On average, the Caviar Green held its own (if rarely exceled) in these tests, steadily building speed as the number of requests increased.
Originally launched as the GreenPower lineup in the days before WD's current branding scheme, the Caviar Green drives utilize several power-saving features - most notably, an "IntelliPower" motor that is designed to spin at an efficient speed while still giving quick drive access through the use of custom caching and access algorithms. This arrangement is designed to offer the best of both worlds; modest power consumption and good drive performance.
The table below compares the Caviar Green's power consumption to its two tested rivals in several situations.

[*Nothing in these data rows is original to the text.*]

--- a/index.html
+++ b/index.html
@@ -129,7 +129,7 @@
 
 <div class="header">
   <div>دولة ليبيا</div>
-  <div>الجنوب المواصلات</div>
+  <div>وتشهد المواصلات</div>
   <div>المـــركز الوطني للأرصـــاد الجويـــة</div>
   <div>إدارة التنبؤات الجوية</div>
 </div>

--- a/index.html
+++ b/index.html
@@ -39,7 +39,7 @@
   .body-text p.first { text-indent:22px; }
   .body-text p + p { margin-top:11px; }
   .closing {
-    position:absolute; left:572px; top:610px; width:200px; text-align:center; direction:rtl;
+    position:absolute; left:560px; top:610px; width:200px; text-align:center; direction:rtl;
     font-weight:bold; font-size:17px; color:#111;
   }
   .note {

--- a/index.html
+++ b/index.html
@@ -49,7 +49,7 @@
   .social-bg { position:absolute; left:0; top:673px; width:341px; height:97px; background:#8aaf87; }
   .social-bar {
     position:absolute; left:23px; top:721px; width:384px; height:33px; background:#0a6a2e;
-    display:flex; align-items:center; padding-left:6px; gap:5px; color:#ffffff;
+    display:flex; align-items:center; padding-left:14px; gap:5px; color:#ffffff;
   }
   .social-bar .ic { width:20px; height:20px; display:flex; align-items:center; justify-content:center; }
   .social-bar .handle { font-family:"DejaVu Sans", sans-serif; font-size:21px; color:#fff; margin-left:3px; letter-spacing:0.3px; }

The above comparisons are interesting for a number of reasons. In terms of total power draw (reached by combining watt measurements from each drive's 5V and 12V rails), the Caviar Green was the most wallet-friendly of the three during both random and sequential read activity, but consumed more power than its competitors during write activities and at idle (where draw from the 5V rail, which typically powers board components, was appreciably higher). In spite of the aforementioned variably spindle speed, the drive's startup numbers also failed to impress, drawing heavy loads on both 5V and 12V rails that put the Caviar Green much higher than the power-sipping Samsung Spinpoint during this operation.

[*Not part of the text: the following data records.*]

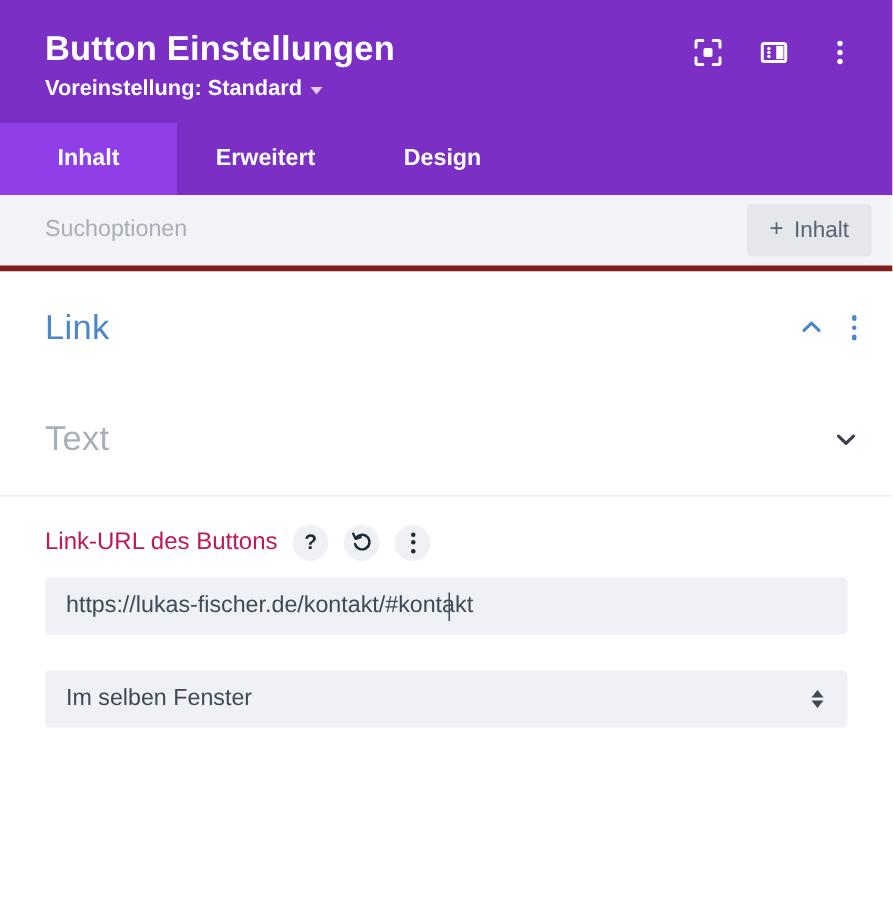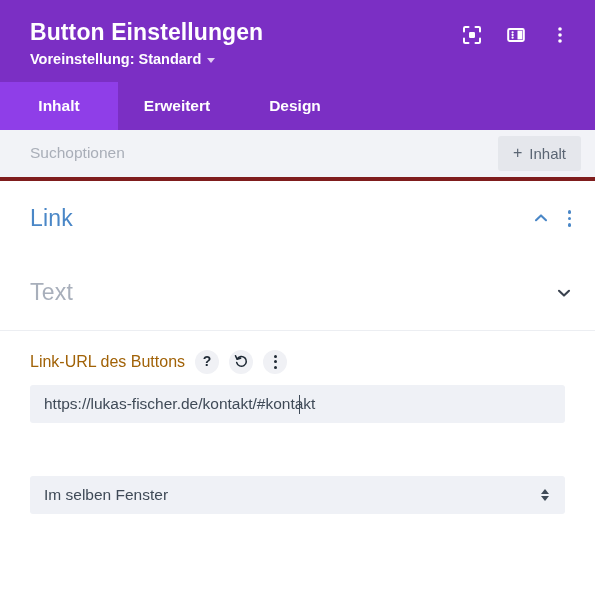--- a/index.html
+++ b/index.html
@@ -202,7 +202,7 @@
   }
   .field-label {
     font-size: 16px;
-    color: #a16207;
+    color: #be185d;
     font-weight: 400;
   }
   .round-icon {

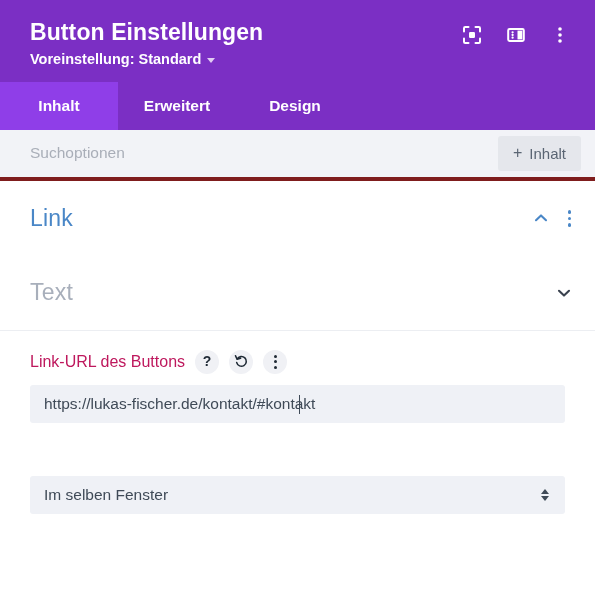--- a/index.html
+++ b/index.html
@@ -274,7 +274,6 @@
     font-size: 15.5px;
     color: #3f4a57;
     cursor: pointer;
-    margin-top: 29px;
   }
   .select-arrows {
     position: absolute;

Western Digital covers the WD20EARS with a three-year warranty - about average for devices in this class, but not the extensive five-year coverage that WD offers on their Caviar Black and Raptor performance drives.
Western Digital helped to pioneer the "green drive" segment, and the top-of-the-line Caviar Green drive sports a lot of cutting-edge technology: IntelliPower variable spindle speed, a 64MB cache, and Advance Format for more usable space. The wow factor associated with some of these innovations, however, is mitigated in part by the drive's generally average performance - in terms of both speed and power consumption - compared to other competitors in this space. All in all, the Caviar Green was rarely at the bottom of our performance rankings, but we expected a few more top finishes from this long-time leader in eco-friendly storage.
- Generally solid, if unremarkable, performance
- Supports next-gen 4K sector formatting
- Generally solid, if unremarkable, performance
- Heavy-handed power use in some situations
Advance Format may be a big attraction for some. Otherwise, the Caviar Green is a good, if not always a top-tier, low power performer.